(Task instructions): After removing every image, reproduce the data exactly as it appears.

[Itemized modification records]
>>>>

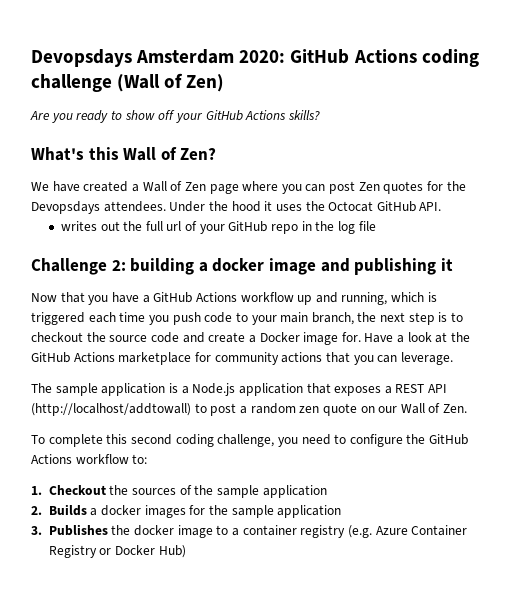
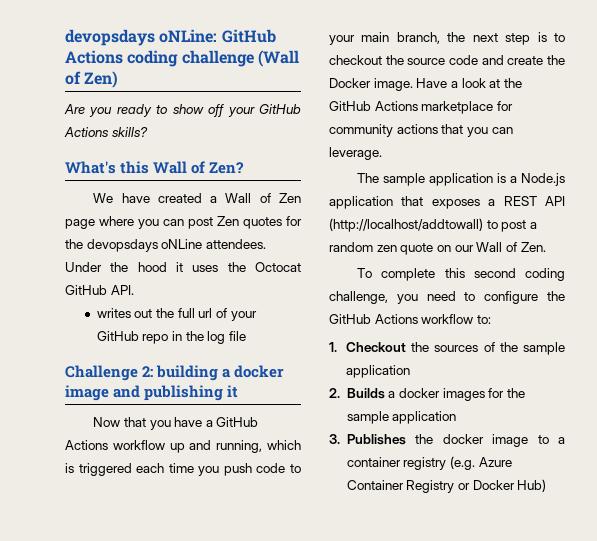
[31,49,286,67] Devopsdays Amsterdam 2020: -> [65,29,218,46] devopsdays oNLine:
[31,201,100,214] Devopsdays -> [86,239,203,252] devopsdays oNLine
[248,332,361,345] a Docker image for. -> [547,55,565,65] [329,78,413,91] the Docker image.

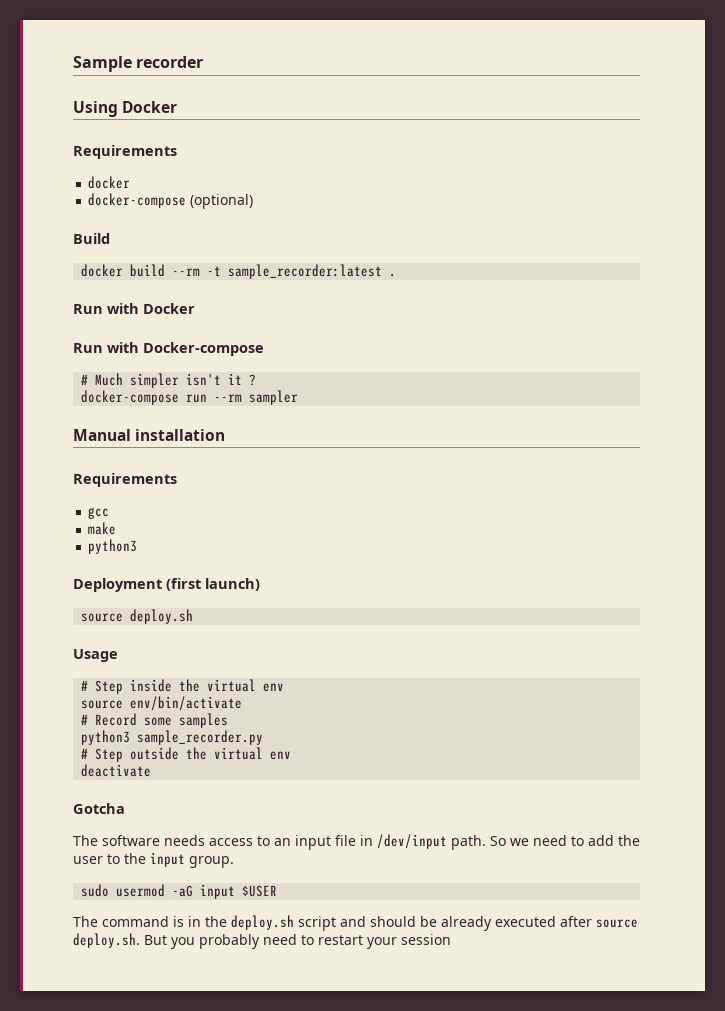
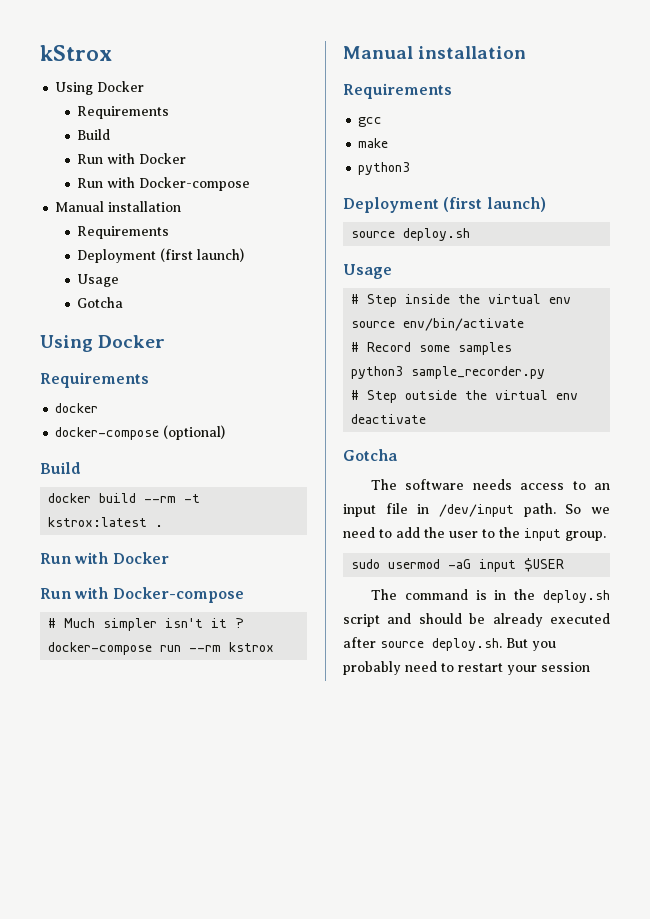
[73,56,204,72] Sample recorder -> [40,45,112,61] [55,81,145,95] [77,106,170,119] [77,129,111,140] [77,153,187,164] [77,177,251,191] [55,201,182,212] [77,226,170,239] [77,248,245,263] [77,274,120,287] [77,297,124,308] kStrox // Using Docker // Requirements // Build // Run with Docker // Run with Docker-compose // Manual installation // Requirements // Deployment (first launch) // Usage // Gotcha
[228,264,383,279] sample_recorder:latest -> [48,517,148,527] kstrox:latest
[249,390,299,405] sampler -> [229,642,275,652] kstrox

<<<<

(Answer to the exercise):
[31,49,286,67] Devopsdays Amsterdam 2020: -> [65,29,218,46] devopsdays oNLine:
[31,201,100,214] Devopsdays -> [86,239,203,252] devopsdays oNLine
[248,332,361,345] a Docker image for. -> [547,55,565,65] [329,78,413,91] the Docker image.

[73,56,204,72] Sample recorder -> [40,45,112,61] [55,81,145,95] [77,106,170,119] [77,129,111,140] [77,153,187,164] [77,177,251,191] [55,201,182,212] [77,226,170,239] [77,248,245,263] [77,274,120,287] [77,297,124,308] kStrox // Using Docker // Requirements // Build // Run with Docker // Run with Docker-compose // Manual installation // Requirements // Deployment (first launch) // Usage // Gotcha
[228,264,383,279] sample_recorder:latest -> [48,517,148,527] kstrox:latest
[249,390,299,405] sampler -> [229,642,275,652] kstrox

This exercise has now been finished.